Accurate forecasting is important because:

**Problem with Renewable Energy:**
1. Wind and solar power are intermittent (not always available)
2. When wind stops, we need backup from traditional power plants
3. Traditional plants (like nuclear) cannot easily be turned on/off quickly
4. They cannot be ramped up or down easily

**Why Forecasting Helps:**
1. If we know when wind will stop, we can prepare backup in advance
2. Makes renewable energy more efficient and reliable
3. Saves money by better planning

**Real Example:**
Wind forecasting algorithms (using Machine Learning) at NCAR saved utility companies \$6-\$10 million per year.

### Q2. Why is it difficult to estimate energy consumption using "a priori" models? How does data-driven approach help?

**Answer:**

**Why A Priori Models are Difficult:**
1. Energy consumption depends on many factors
2. Hard to write equations that capture all relationships
3. Human behavior is unpredictable
4. Weather patterns are complex

**How Data-Driven Approach Helps:**
1. We have abundant historical data available
2. We can learn patterns from past data
3. The model discovers relationships automatically
4. No need to manually define all rules
5. Model improves as more data becomes available

### Q3. What factors affect electricity consumption? How can visualization help in understanding these patterns?

**Answer:**

**Factors Affecting Electricity Consumption:**

1. **Hour of the day:** Consumption varies throughout the day
2. **Season:** Different consumption in February vs July vs October
3. **Temperature:** Higher temperature leads to more AC usage
4. **Day of week:** Weekdays vs weekends have different patterns

**How Visualization Helps:**
1. Shows correlation between variables
2. Reveals patterns that are not obvious
3. Helps identify which features are useful for prediction
4. Example: Plotting Peak Hourly Demand (GW) vs High Temperature (F) shows a clear relationship

## Section 2: Linear Model Basics

### Q4. Write the general formula for a linear model in simple regression.

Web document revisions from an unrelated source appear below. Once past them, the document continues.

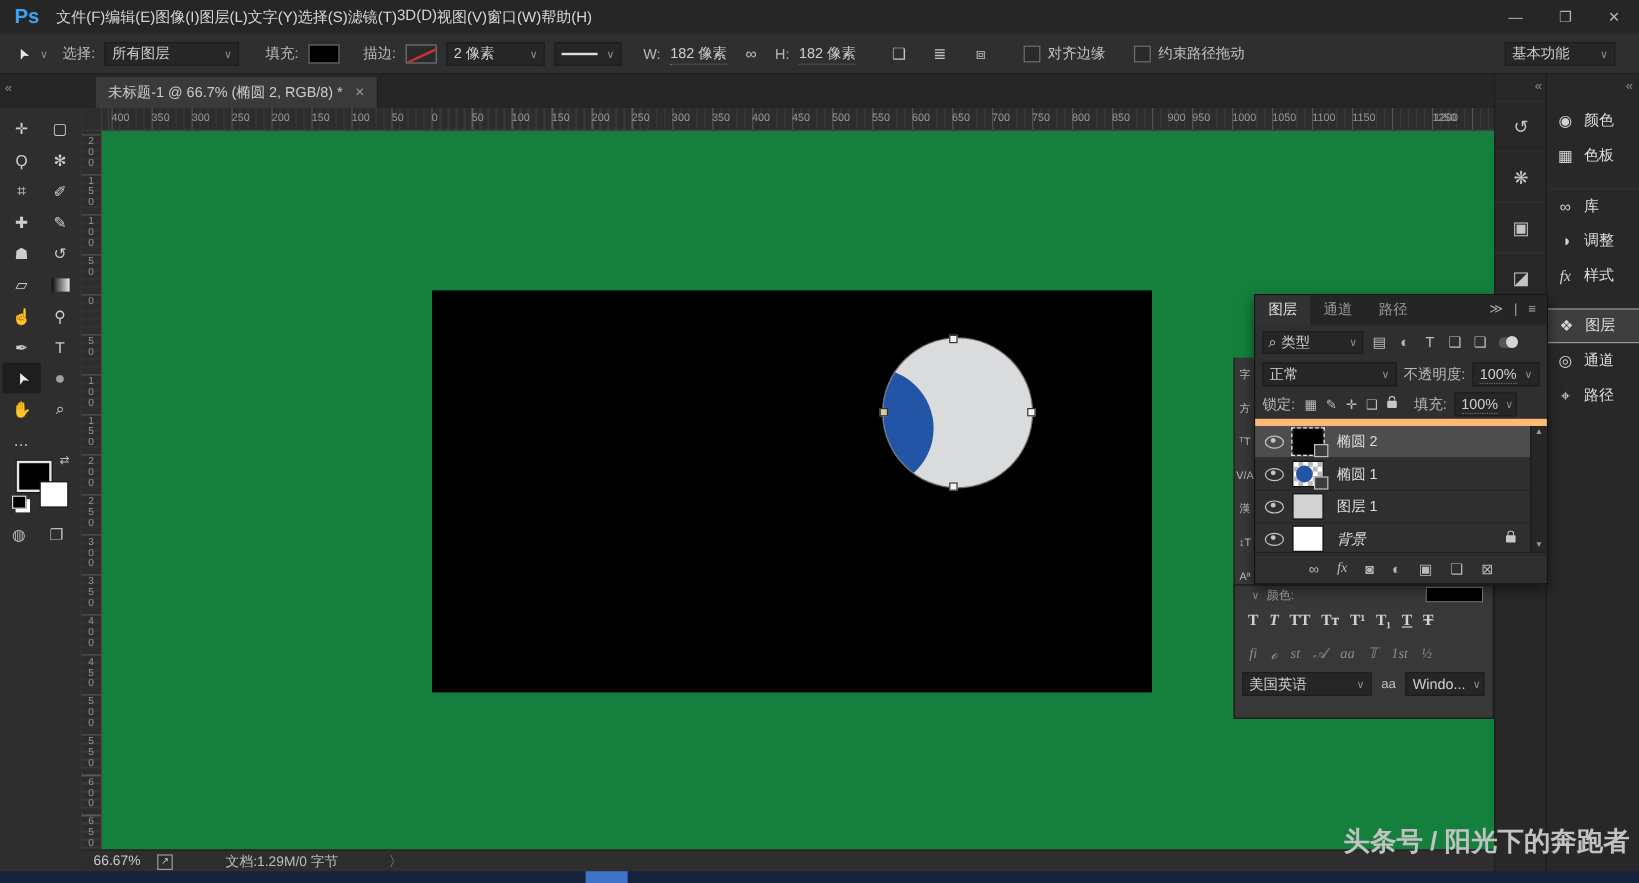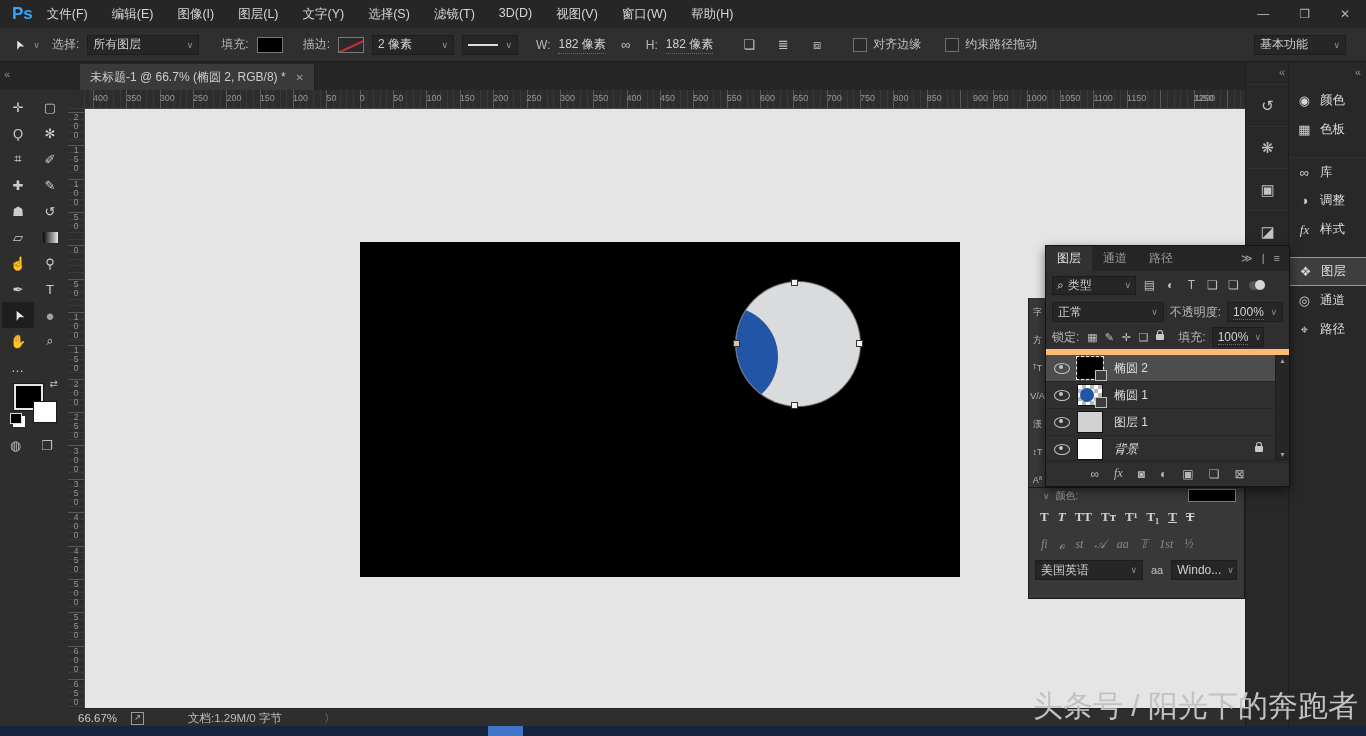"文件(F)" #menu-items { gap: 24px -> none }
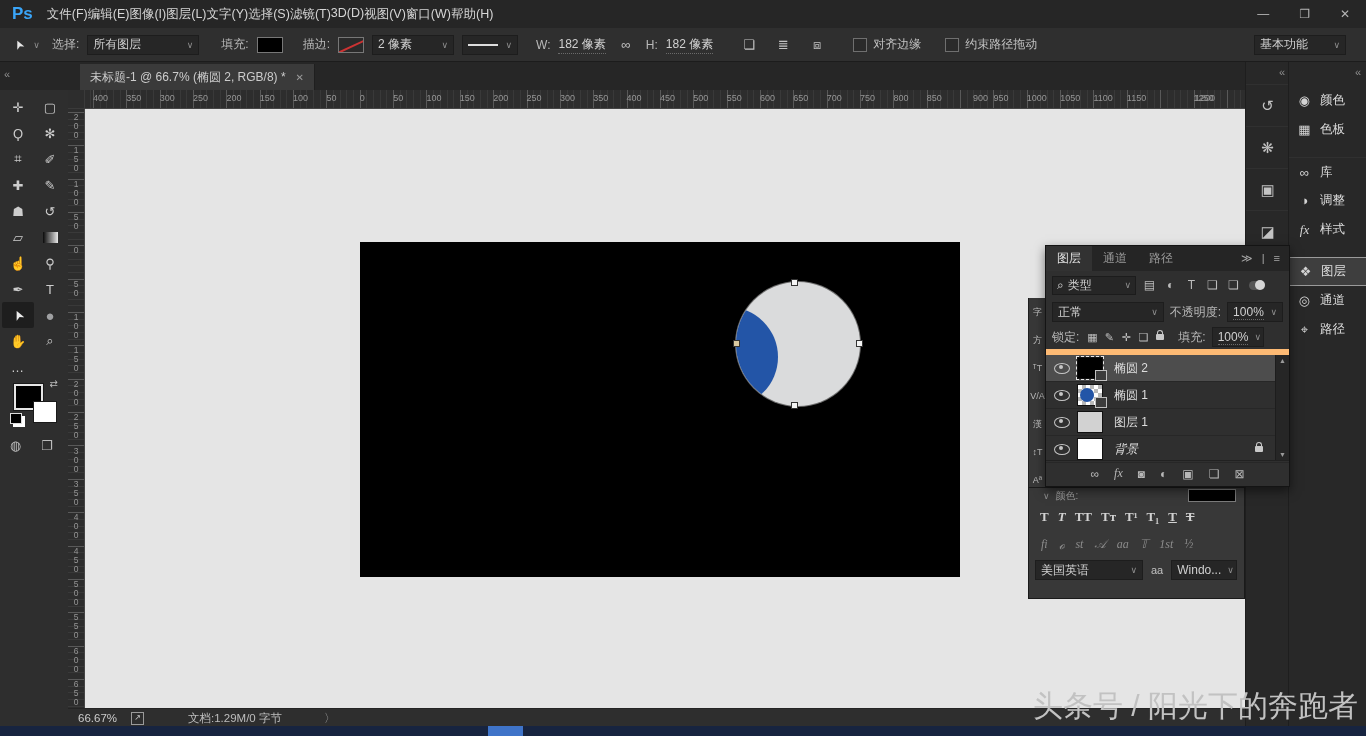"400" #canvas-area { background: #e5e5e5 -> #15803d }
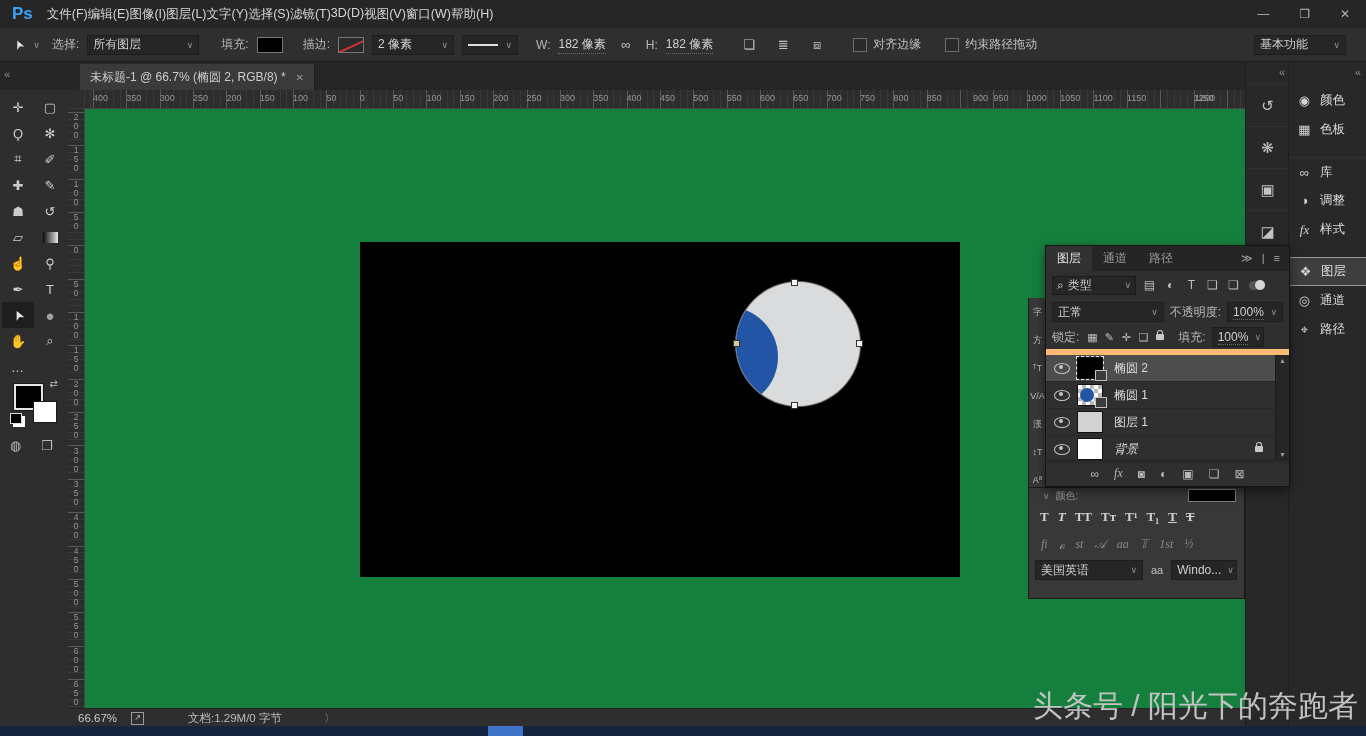"头条号 / 阳光下的奔跑者" #watermark { font-size: 30px -> 22px; font-weight: none -> bold }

Explain each component.

**Answer:**

**General Formula:**

$$\text{predicted peak demand} = \theta_1 \cdot (\text{high temperature}) + \theta_2$$

**Components Explained:**

| Component | Meaning |
|-----------|----------|
| $\theta_1$ | Slope - how much output changes when input changes by 1 unit |
| $\theta_2$ | Intercept - the output value when input is zero |
| high temperature | Input feature (independent variable) |
| predicted peak demand | Output (dependent variable) |

**Note:** Both $\theta_1$ and $\theta_2$ are real numbers ($\theta_1, \theta_2 \in \mathbb{R}$) learned from data.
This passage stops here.